La implacable maquinaria de Hollywood: Sanders contra Oshii

C on la fiebre de los superhéroes alcanzando cotas históricas en Hollywood, era cuestión de tiempo que la factoría de sueños fijara sus garras en otro tipo de cómics. En efecto, hay vida más allá de la Marvel y la DC. En latitudes más lejanas nos encontramos con otro universo, tan prolífico como el mencionado, pero no tan explorado. El manga/anime japonés se presenta pues como un territorio virgen (que no virginal) cuya riqueza natural debe ser explotada comercialmente casi por una cuestión moral.

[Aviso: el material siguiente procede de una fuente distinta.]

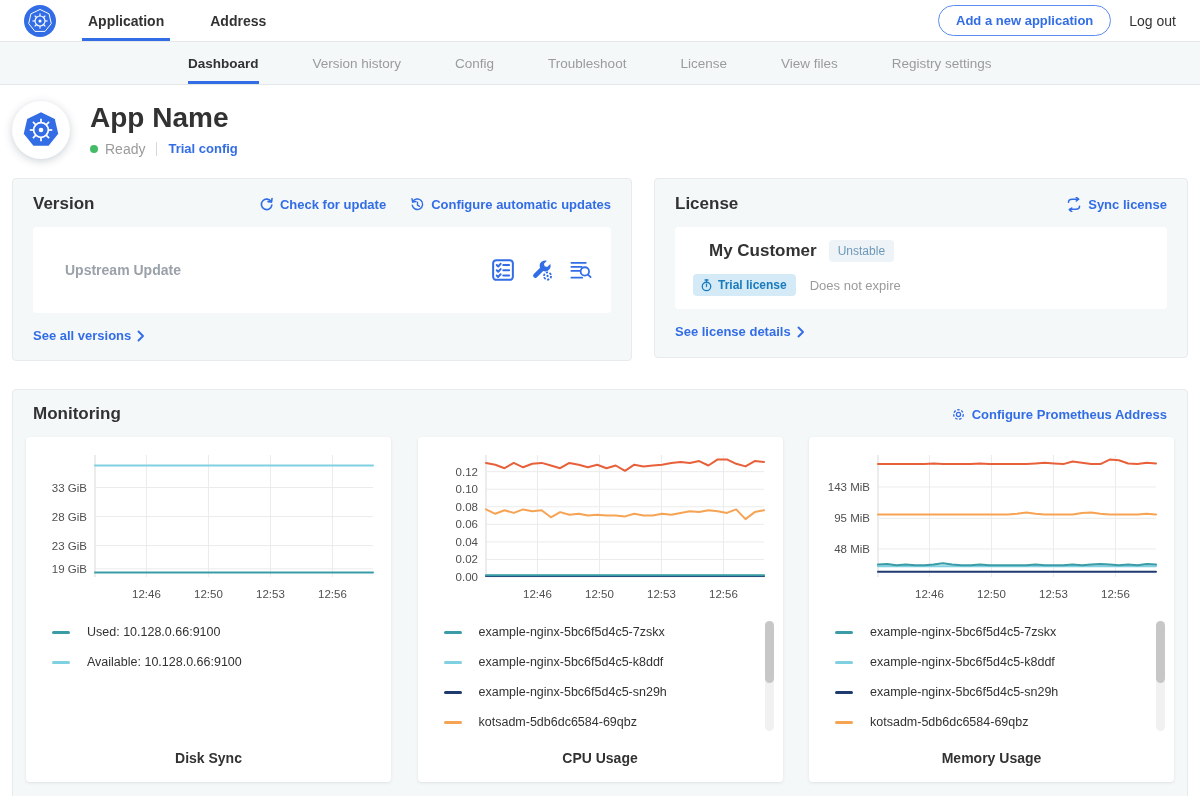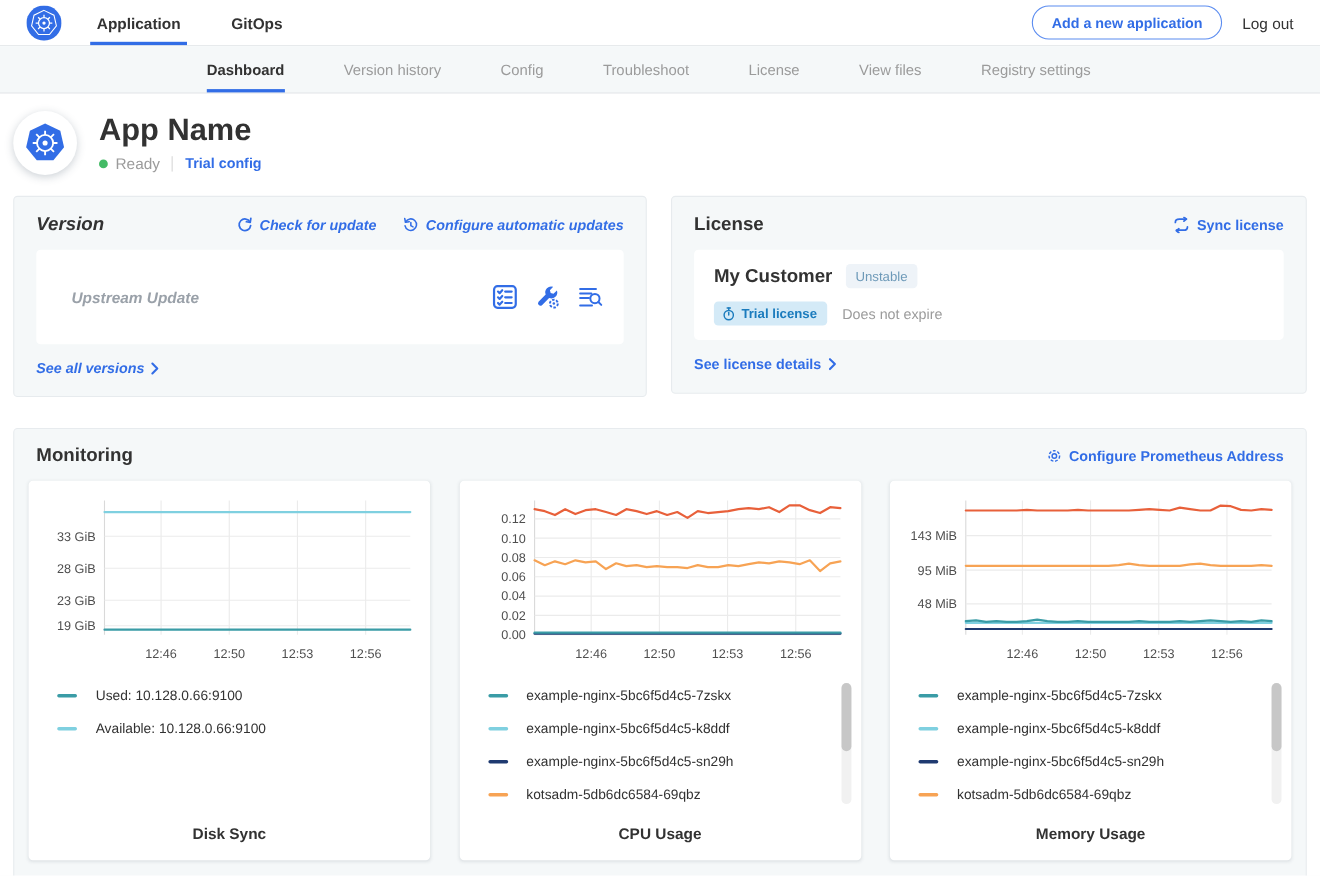--- a/index.html
+++ b/index.html
@@ -44,40 +44,40 @@
   .link { color: #326de6; font-weight: 700; font-size: 13px; cursor: pointer;
     display: inline-flex; align-items: center; gap: 6px; }
   .link svg { flex: 0 0 auto; }
 
   
   .cards-row { display: flex; align-items: flex-start; gap: 22px; padding: 0 12px; }
   .card { background: #f5f8f9; border: 1px solid #e7ebee; border-radius: 4px; }
   .card-head { display: flex; align-items: center; justify-content: space-between; }
   .card-title { font-size: 17px; font-weight: 700; color: #323232; }
 
-  .version-card { width: 576px; padding: 15px 20px 16px 20px; font-style: italic; }
+  .version-card { width: 620px; padding: 15px 20px 16px 20px; }
   .head-links { display: flex; align-items: center; gap: 24px; }
   .white-box { background: #fff; border-radius: 4px; margin-top: 13px; }
   .version-box { display: flex; align-items: center; padding: 13px 18px; min-height: 86px; }
   .version-left { width: 212px; flex: 0 0 auto; }
   .version-line1 { display: flex; align-items: baseline; gap: 10px; }
   .version-number { font-size: 26px; font-weight: 800; color: #323232; }
   .sequence { font-size: 13px; color: #9b9b9b; }
   .deployed-badge { display: inline-block; background: #44c08a; color: #fff; font-size: 12px;
     font-weight: 700; padding: 4px 9px; border-radius: 4px; margin: 6px 0 6px 0; }
   .deployed-at { font-size: 12.5px; color: #9b9b9b; }
   .upstream { font-size: 14px; font-weight: 700; color: #9aa1a9; margin-left: 14px; }
   .version-icons { margin-left: auto; display: flex; align-items: center; gap: 15px; }
   .vicon { color: #326de6; cursor: pointer; display: flex; }
   .see-link { margin-top: 13px; }
 
   .license-card { flex: 1; padding: 15px 20px 17px 20px; }
   .license-box { padding: 13px 18px; min-height: 70px; }
   .license-line1 { display: flex; align-items: center; gap: 12px; }
-  .customer-name { font-size: 17px; font-weight: 700; color: #323232; }
+  .customer-name { font-size: 17px; font-weight: 700; color: #323232; margin-left: 16px; }
   .channel-badge { background: #eef3f8; color: #6d99b8; font-size: 12px; padding: 4px 9px;
     border-radius: 4px; }
   .license-line2 { display: flex; align-items: center; gap: 14px; margin-top: 12px; }
   .trial-badge { background: #d4eaf7; color: #1a7bbd; font-size: 12px; font-weight: 700;
     padding: 4px 9px 4px 7px; border-radius: 4px; display: inline-flex; align-items: center; gap: 5px; }
   .expiry { font-size: 13px; color: #9b9b9b; }
 
   
   .monitoring-card { margin: 28px 12px 0 12px; padding: 14px 20px 18px 20px; }
   .charts-row { display: flex; justify-content: space-between; margin: 13px -7px 0 -7px; }
@@ -118,21 +118,21 @@
           <line x1="14.1" y1="21.9" x2="12" y2="24"></line>
       </g>
       <circle cx="18" cy="18" r="1.7" fill="#ffffff"></circle>
     </svg>
   </div>
   <nav class="topnav-tabs">
     <div class="topnav-tab active">
       <span>Application</span>
     </div>
     <div class="topnav-tab">
-      <span>GitOps</span>
+      <span>Address</span>
     </div>
   </nav>
   <div class="topnav-right">
     <button class="pill-btn">Add a new application</button>
     <div class="logout">Log out</div>
   </div>
 </header>
 
 <nav class="subnav">
   <div class="subnav-tab active">Dashboard</div>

A primera vista puede sonar algo complicado, pero nada más alejado de la realidad o de, al menos, aquello que nos muestra el proyector. De lo que se trata aquí es de aplicar la misma fórmula del éxito (la de los Batmans, Capitanes América y demases) con una serie de personajes, tramas y temas que, a ojos de los peces gordos de la meca del cine, no se alejan demasiado de los estándares occidentales en la cultura del espectáculo audiovisual. Y si sigue sin entenderse, no hay más que recurrir al punto de unión más evidente entre todas estas producciones. Esto es, el dinero, es decir, el argumento principal con el que sigue contando una globalización homogeneizadora que, como no podía ser de otra manera, tiene su eco en el cine.
En otras palabras, si el “Ghost in the Shell” de Rupert Sanders funciona, se concretarán otros proyectos tales como “Akira” o “Alita, Battle Angel”. Entonces quedará claro que ninguna novela gráfica, por extraña o exótica que sea su procedencia, estará a salvo de esa tan moderna obsesión por pasar de la imagen dibujada a la real/digital. En el caso que ahora nos ocupa, el experimento se salda en el enésimo derroche de fuerza visual por parte del cine comercial americano, cuyo –efímero– impacto en la retina no oculta lo maltrecho que sale el film de cualquier comparativa con el original de Mamoru Oshii.